[Data for analysis — start]
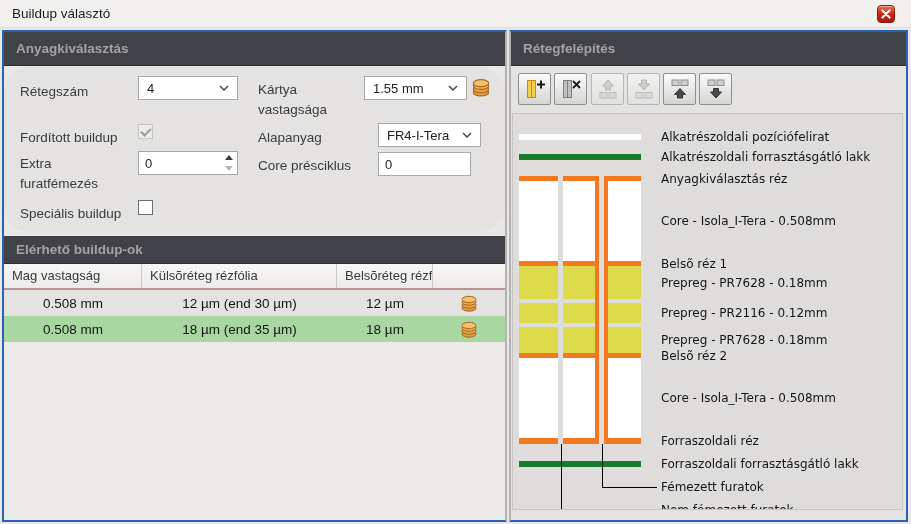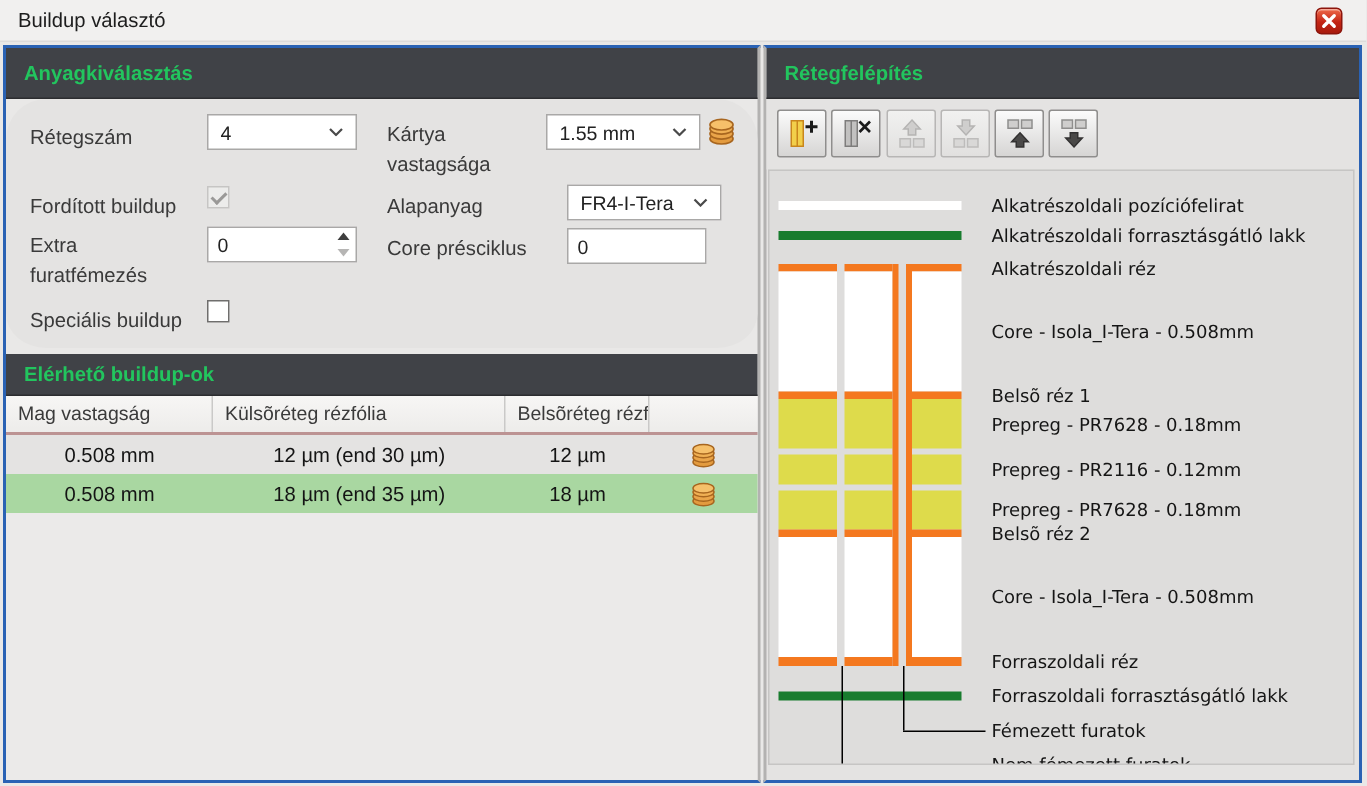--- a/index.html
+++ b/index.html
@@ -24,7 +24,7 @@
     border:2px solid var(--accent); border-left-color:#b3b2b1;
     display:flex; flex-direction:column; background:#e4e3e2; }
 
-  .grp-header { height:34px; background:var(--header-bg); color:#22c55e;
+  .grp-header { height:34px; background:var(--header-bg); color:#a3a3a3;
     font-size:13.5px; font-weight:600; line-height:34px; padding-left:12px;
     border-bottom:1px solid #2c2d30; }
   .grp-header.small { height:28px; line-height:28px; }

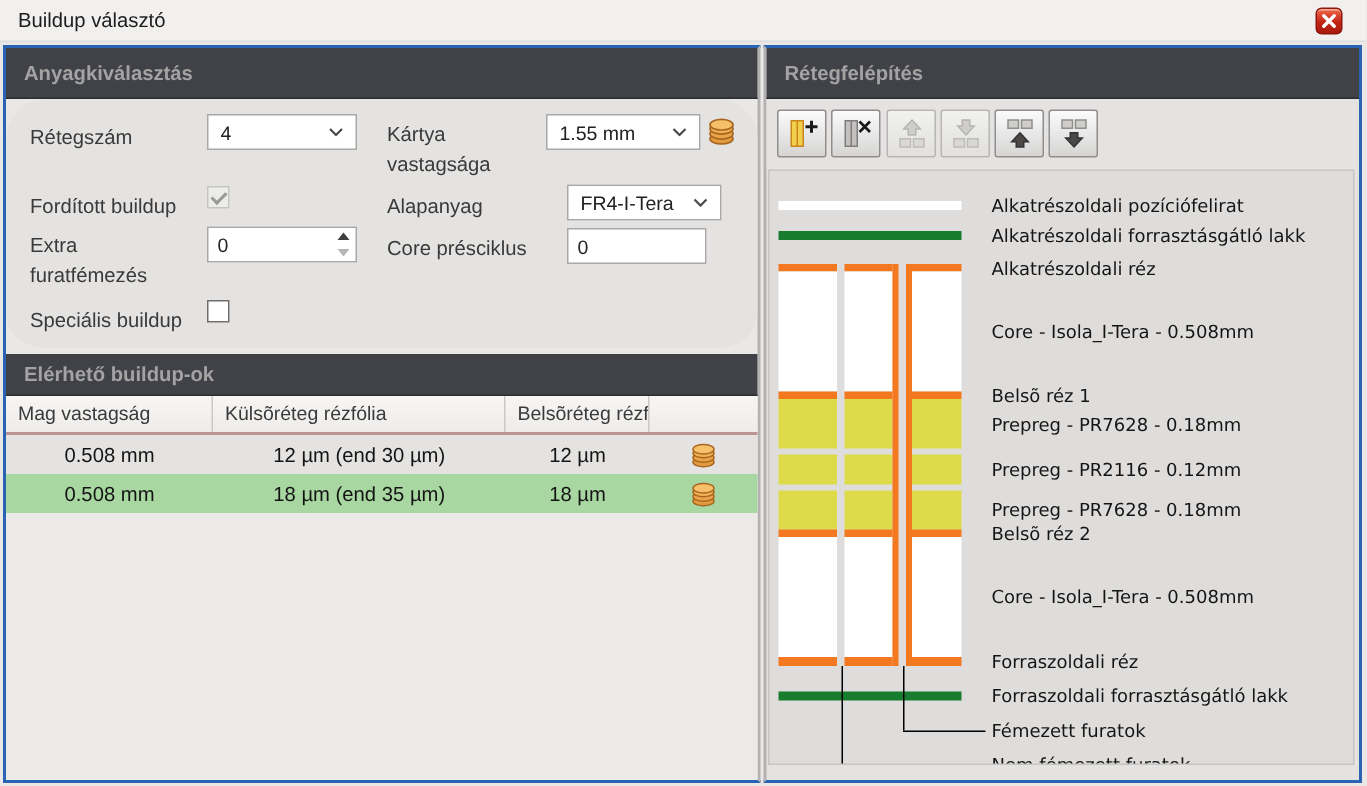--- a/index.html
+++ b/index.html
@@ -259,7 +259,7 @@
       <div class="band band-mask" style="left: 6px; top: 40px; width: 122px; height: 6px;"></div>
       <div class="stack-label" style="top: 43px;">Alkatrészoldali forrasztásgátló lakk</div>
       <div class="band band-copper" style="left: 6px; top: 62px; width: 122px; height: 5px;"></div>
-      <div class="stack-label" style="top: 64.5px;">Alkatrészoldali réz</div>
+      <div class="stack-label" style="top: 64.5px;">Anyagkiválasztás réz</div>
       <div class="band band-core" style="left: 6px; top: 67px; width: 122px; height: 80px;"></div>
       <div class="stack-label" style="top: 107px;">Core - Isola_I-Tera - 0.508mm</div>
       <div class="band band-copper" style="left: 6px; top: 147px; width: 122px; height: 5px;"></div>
[Data for analysis — finish]
[Data for analysis — start]
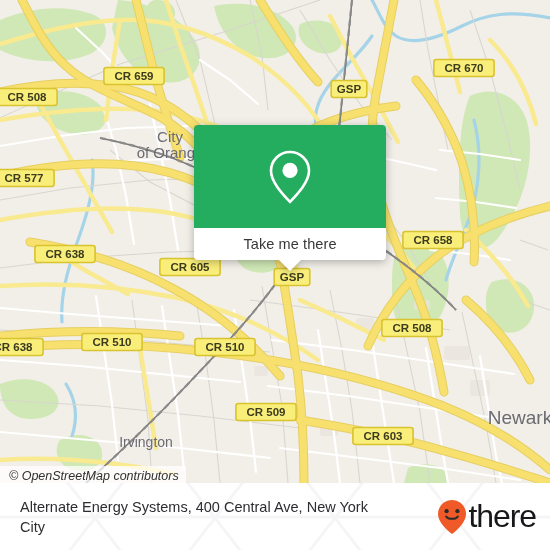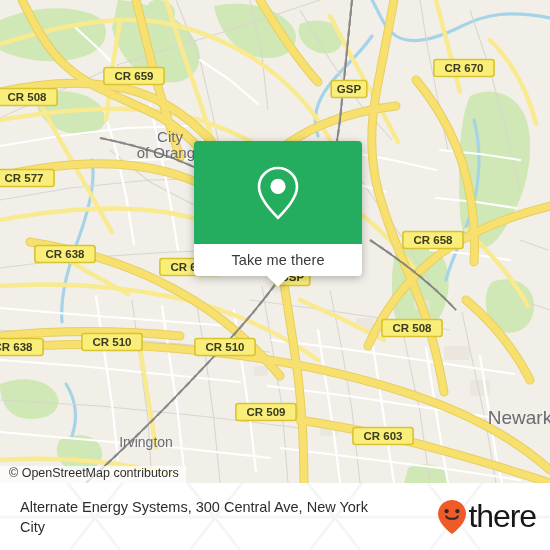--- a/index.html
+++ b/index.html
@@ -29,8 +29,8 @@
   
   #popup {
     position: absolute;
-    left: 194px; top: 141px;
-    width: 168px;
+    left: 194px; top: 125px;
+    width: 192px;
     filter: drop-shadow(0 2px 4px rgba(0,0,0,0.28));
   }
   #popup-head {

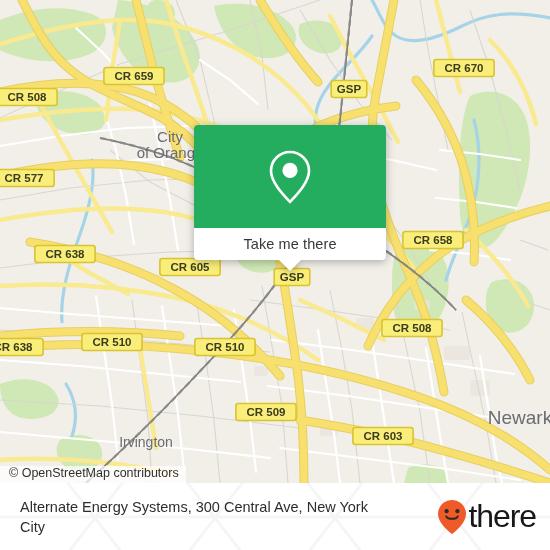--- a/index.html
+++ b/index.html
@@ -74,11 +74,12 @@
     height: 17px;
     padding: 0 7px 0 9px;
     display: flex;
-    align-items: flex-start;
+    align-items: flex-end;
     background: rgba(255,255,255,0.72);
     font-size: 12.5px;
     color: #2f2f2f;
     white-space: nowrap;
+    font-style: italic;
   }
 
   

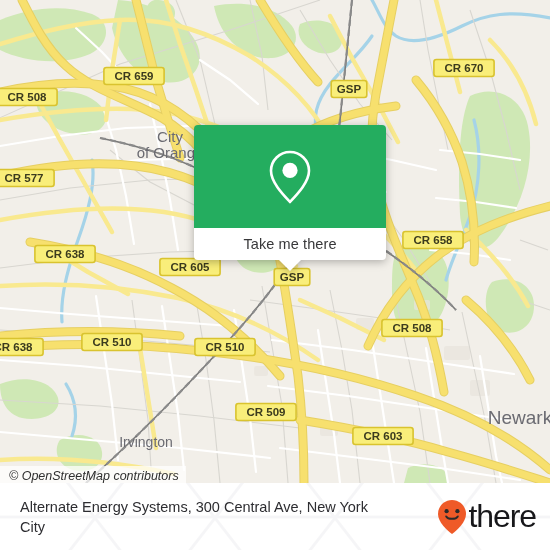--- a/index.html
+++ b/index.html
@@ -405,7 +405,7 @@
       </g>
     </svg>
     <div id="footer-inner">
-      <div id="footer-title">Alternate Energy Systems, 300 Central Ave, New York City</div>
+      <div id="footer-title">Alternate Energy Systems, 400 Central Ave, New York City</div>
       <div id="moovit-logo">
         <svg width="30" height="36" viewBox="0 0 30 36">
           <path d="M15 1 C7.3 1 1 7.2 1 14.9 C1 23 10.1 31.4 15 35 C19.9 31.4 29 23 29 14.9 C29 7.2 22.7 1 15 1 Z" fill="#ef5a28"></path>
[Data for analysis — finish]
Description of the task → Output only an exact transcription of the lines above from the one with "400 Central Ave, New York City</div>" up to and including the one with "23 10.1 31.4".

Task output →
+      <div id="footer-title">Alternate Energy Systems, 400 Central Ave, New York City</div>
       <div id="moovit-logo">
         <svg width="30" height="36" viewBox="0 0 30 36">
           <path d="M15 1 C7.3 1 1 7.2 1 14.9 C1 23 10.1 31.4 15 35 C19.9 31.4 29 23 29 14.9 C29 7.2 22.7 1 15 1 Z" fill="#ef5a28"></path>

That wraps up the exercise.